Am I Blue?
Arizona's flirtation with becoming a blue state.
Arizona: land of cactus, sunshine, and liberals.
At least that's what the election results here would have you believe. An unmarried, Democratic, woman governor picked up 63 percent of the vote for re-election. More than 65 percent of the voters approved a minimum-wage hike. About 62 percent of them approved a ban on small cages for pigs and calves.
Oh, and with 52 percent of the voters saying thumbs down, Arizona has just become the first in the nation to defeat a gay marriage ban.
Has Arizona morphed into a blue state?
Remember, this is a state that voted down Martin Luther King Day. A state where not one of the four propositions on this year's ballot targeting illegal immigrants passed with less than 70 percent of the vote. Arizona remains the state in which 65 percent of the voters approved a measure limiting local governments' powers of eminent domain. And almost 60 percent of us thought meth users should go to jail on a first offense.
What to make of it? Was this a tremendous victory for gay rights? Or was it something else? Could it have been the proposition was just poorly, broadly worded?
Proposition 107 states:
To preserve and protect marriage in this state, only a union between one man and one woman shall be valid or recognized as a marriage by this state or its political subdivisions and no legal status for unmarried persons shall be created or recognized by this state or its political subdivisions that is similar to that of marriage.

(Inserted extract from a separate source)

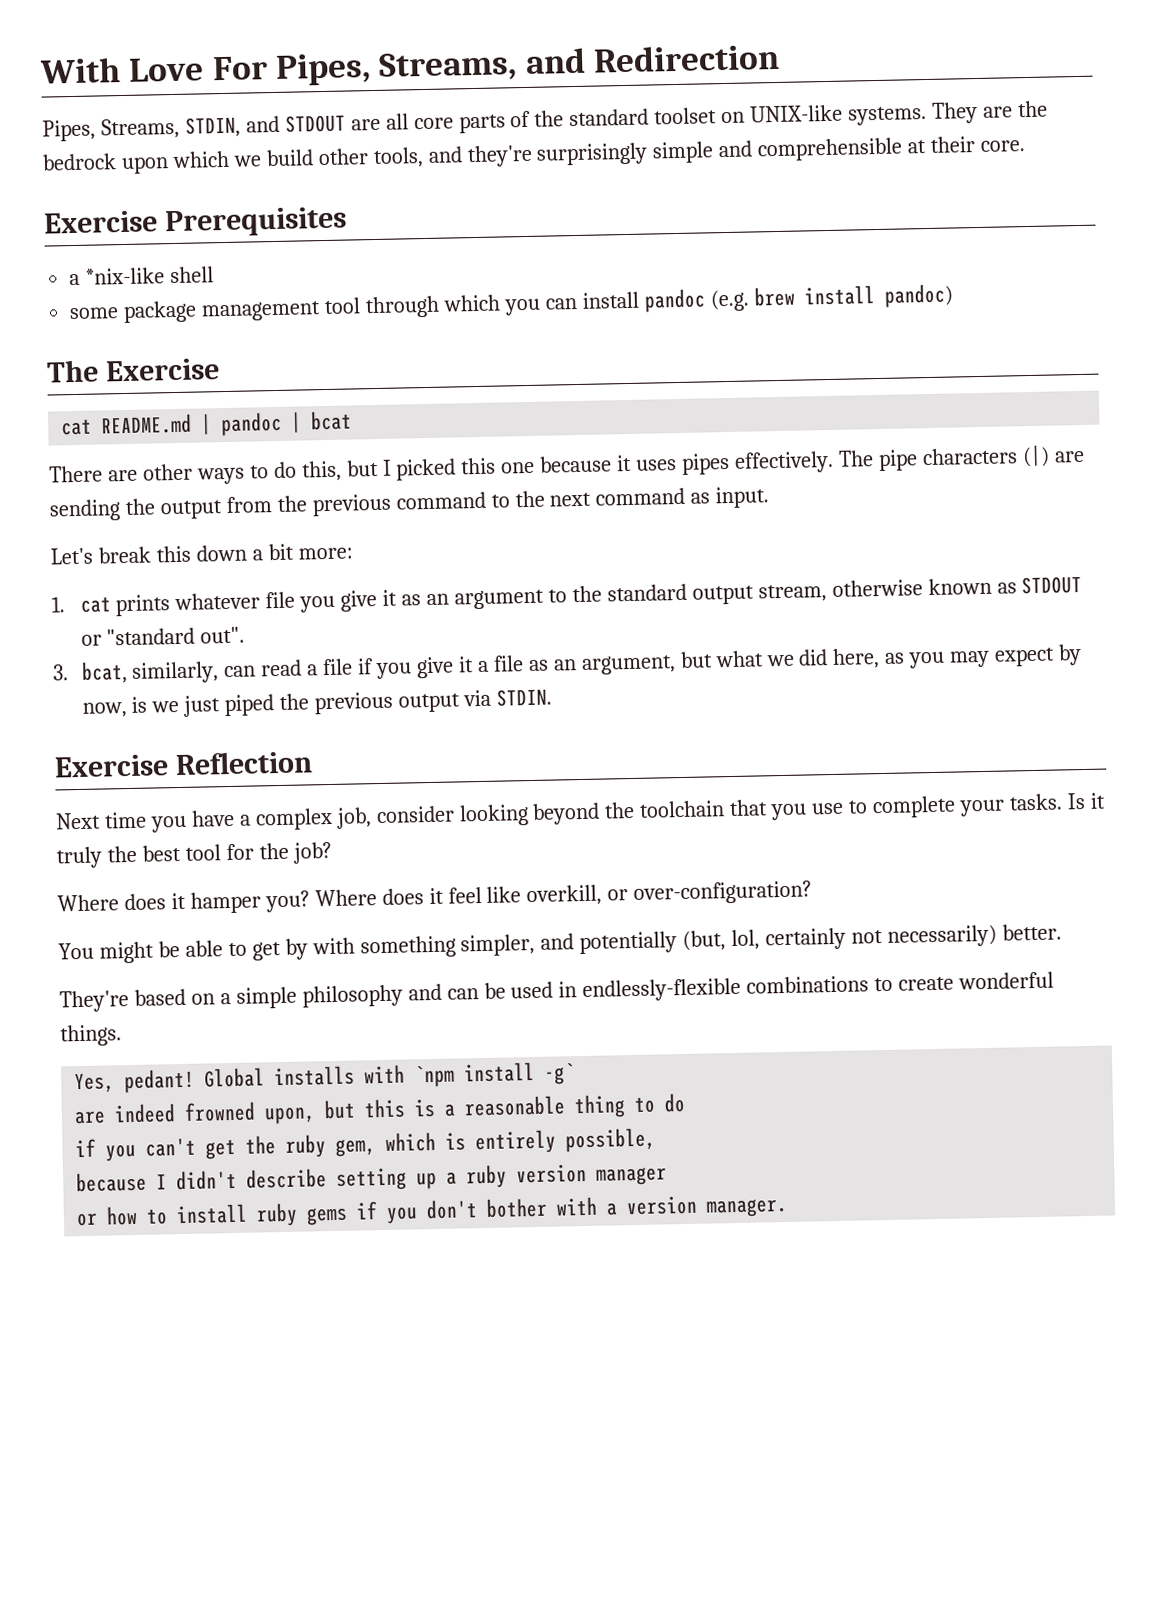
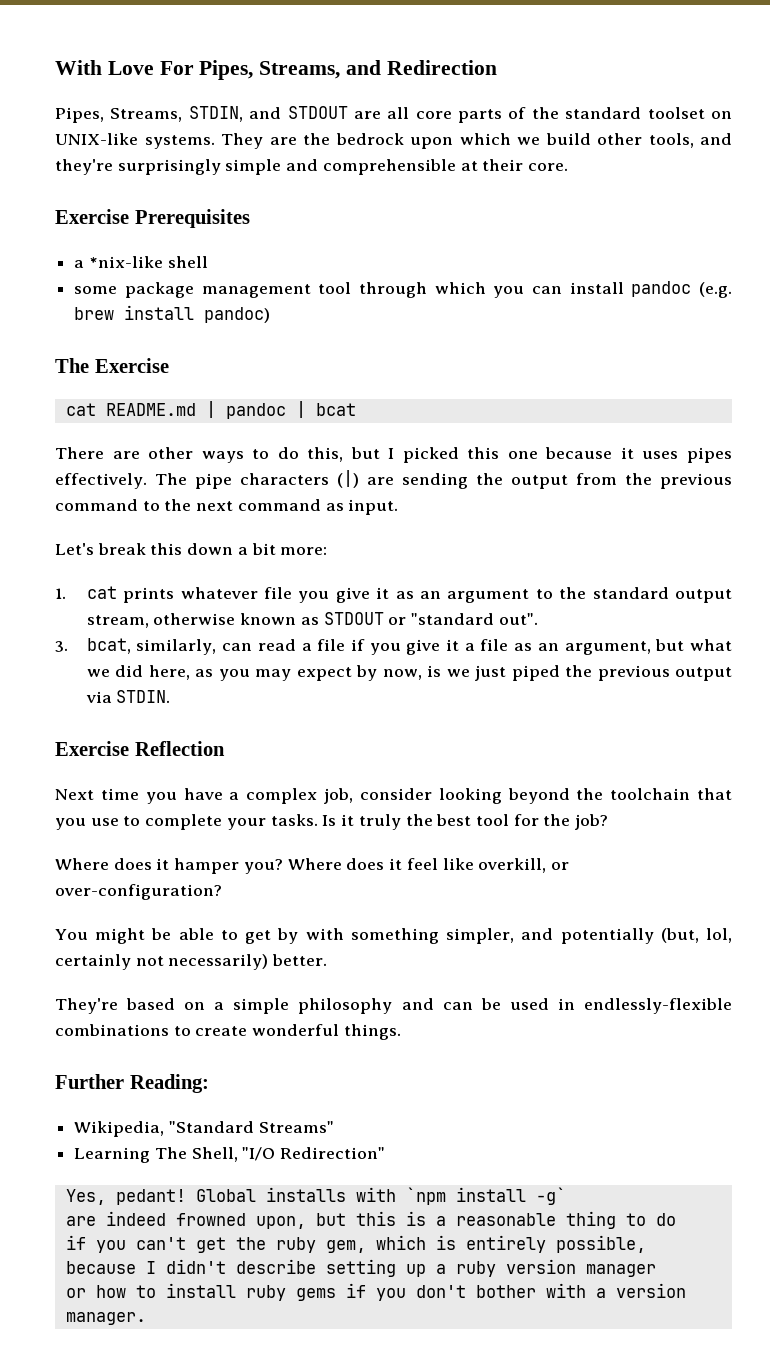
(122, 1035) none -> [55,1074,209,1093] [74,1121,334,1137] [74,1147,386,1163] // Further Reading: // Wikipedia, "Standard Streams" // Learning The Shell, "I/O Redirection"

And it's that part—about "no legal status for unmarried persons shall be created" —that doomed Proposition 107 here. The three largest population centers in the state also happen to be home to its universities, which offer domestic-partner benefits. So do some of the cities in the state, as well as some of the more progressive employers. And—believe it or not—domestic partnerships are a big deal in the retirement communities that surround the cities. Passing a law that could be interpreted to deprive those groups of such rights virtually guaranteed that the measure would be strongly opposed.
It's something that opponents of the proposition figured out early on. They challenged the ballot language earlier this year on the basis that it addressed two issues, rather than just one (gay marriage and domestic partnerships). An Arizona court upheld the language. But it gave opponents an in. Arguing that gays deserve equal protections and rights hadn't worked in any other state gay-marriage-ban contests. So, the amendment's Arizona opponents sponsored an ad campaign that forced the focus of the debate from the law's intent to its consequences.